E não será o tempo, tal como o amor, indivisível e imóvel?

Mas se em pensamento quiserdes medir o tempo em estações, deixai que cada estação abrace todas as outras. E deixai que o hoje abrace o passado com saudade e o futuro com ansiedade.”


Então, o tempo que tenho, vivido e a viver, só é dimensionado e, portanto, só tem alguma importância, a partir da escolha que faço conscientemente entre metrificá-lo, em reparti-lo, ou compreendê-lo em sua . Podemos especular se tratamos de um tempo em quantidade, medido em horas, dias e anos cujos ciclos comemoramos, e um tempo qualitativo, pertencente à metafísica. Somos obrigados a lidar com os dois.

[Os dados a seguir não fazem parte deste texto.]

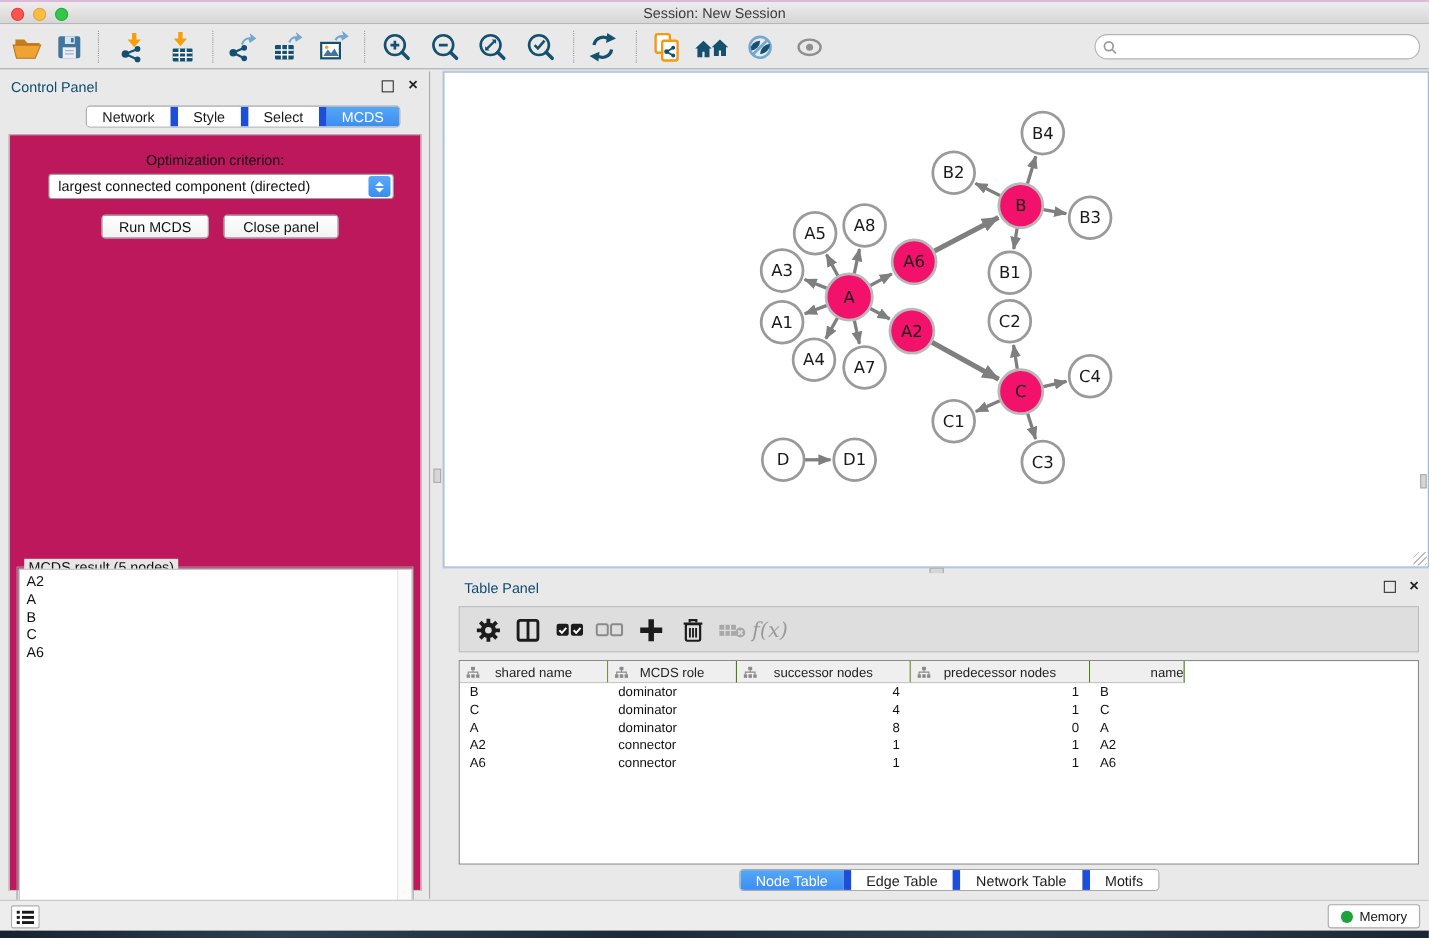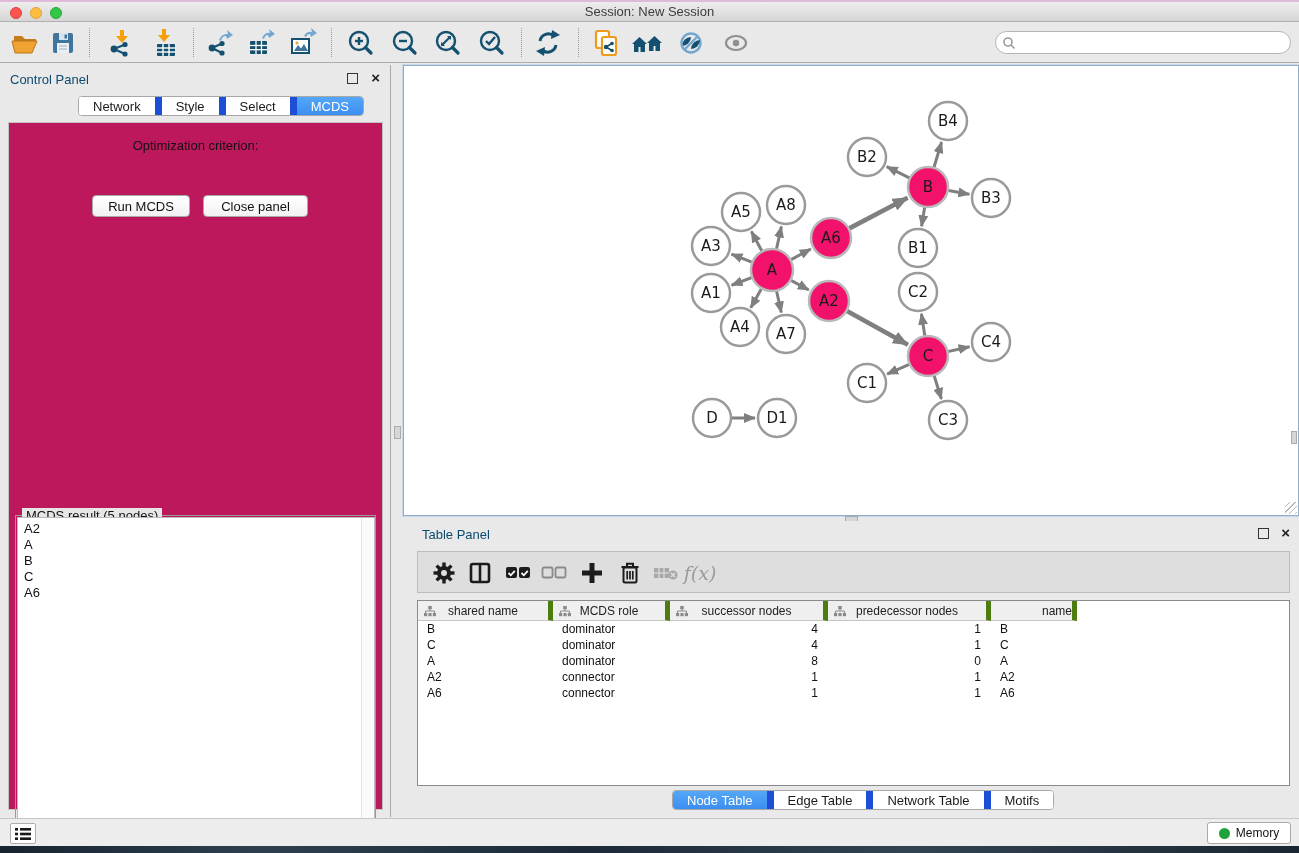--- a/index.html
+++ b/index.html
@@ -71,21 +71,21 @@
 
   
   #table-panel { left:403px; top:521px; width:896px; height:296px; background:#e9e9e9; }
   #tp-float { right:30px; } #tp-close { right:9px; }
   #tp-toolbar { position:absolute; left:14px; top:30px; width:873px; height:42px; background:#dedede; border:1px solid #bdbdbd; }
   .tp-ic { position:absolute; top:7px; width:28px; height:28px; display:flex; align-items:center; justify-content:center; }
   #fx-label { font-family:"DejaVu Serif","Liberation Serif",serif; font-style:italic; font-size:19px; color:#9a9a9a; }
 
   #node-table { position:absolute; left:14px; top:79px; width:873px; height:186px; background:#fff; border:1px solid #8a8a8a; overflow:hidden; }
   #nt-header { display:flex; height:20px; }
-  .th { position:relative; height:20px; background:#efefef; border-right:5px solid #4d7c0f; border-bottom:1px solid #c6c6c6; display:flex; align-items:center; justify-content:center; font-size:12px; color:#222; }
+  .th { position:relative; height:20px; background:#efefef; border-right:1px solid #4d7c0f; border-bottom:1px solid #c6c6c6; display:flex; align-items:center; justify-content:center; font-size:12px; color:#222; }
   .th .tree-ic { position:absolute; left:6px; top:5px; }
   .tr { display:flex; height:16px; align-items:center; }
   .td { font-size:12px; color:#111; height:16px; line-height:16px; white-space:nowrap; }
   .td.left { text-align:left; padding-left:9px; }
   .td.right { text-align:right; padding-right:10px; }
 
   #tp-tabs { left:269px; top:269px; }
 
   
   #status-bar { left:0; top:818px; width:1299px; height:28px; background:#ededed; border-top:1px solid #c6c6c6; }
@@ -264,20 +264,27 @@
     <span class="close-icon" id="cp-close">×</span>
   </div>
   <div class="seg-tabs" id="cp-tabs">
     <div class="seg-tab">Network</div>
     <div class="seg-tab">Style</div>
     <div class="seg-tab">Select</div>
     <div class="seg-tab active">MCDS</div>
   </div>
   <div id="cp-content">
     <div id="opt-label">Optimization criterion:</div>
+    <div id="opt-select">
+      <span class="val">largest connected component (directed)</span>
+      <span class="stepper">
+        <span class="chev-up"></span>
+          <span class="chev-down"></span>
+      </span>
+    </div>
     <div class="cp-btn" id="run-btn">Run MCDS</div>
     <div class="cp-btn" id="closep-btn">Close panel</div>
     <div id="result-group">
       <span id="result-legend">MCDS result (5 nodes)</span>
       <div id="result-list">
         <div id="result-items">
             <div class="result-item">A2</div>
             <div class="result-item">A</div>
             <div class="result-item">B</div>
             <div class="result-item">C</div>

Vivemos cotidianamente em função do tempo, do ontem, do hoje e do amanhã, das tarefas e ações realizadas, em curso ou em expectativa. Mas, conscientemente, sabemos que toda nossa existência nada representa em relação ao tempo indivisível, eterno, divino.

O envelhecimento representado por cada aniversário é, neste sentido, ao mesmo tempo a transposição de linhas de chegada cronologicamente demarcadas e uma expressão ínfima da eternidade. Podemos observar sua passagem como tempo vivido ou simplesmente ignorá-la na infinitude do tempo.


O poeta Gibran faz uma feliz analogia com o amor, que não sendo tangível, não encontra limites no amante. Então, se não há limites para a capacidade de amar, por que amamos e desamamos? Ocorre que amar e desamar fazem aniversários, não o amor. Este, como o tempo infinito, pertence a termos etéreos, indivisíveis, incorruptíveis.


Em consolo, Gibran reconhece a possibilidade de escolher, conscientemente, cuidar do tempo em pedaços, como se fosse permitido profaná-lo com divisões que possamos compreender e com as quais possamos lidar. Se decidimos fazê-lo, comemoremos os tempos, as datas, o ontem, o hoje e o amanhã, deixando que se entrelacem. Contudo, não percamos de vista a sua verdadeira natureza.

Segundo Platão “o tempo é a imagem em movimento da eternidade”. Então, o hoje, ou o tempo que vivi, que significa em anos meu aniversário, é apenas uma parte infinitesimal da movimento da eternidade. Os convido a comemorar comigo este quase nada.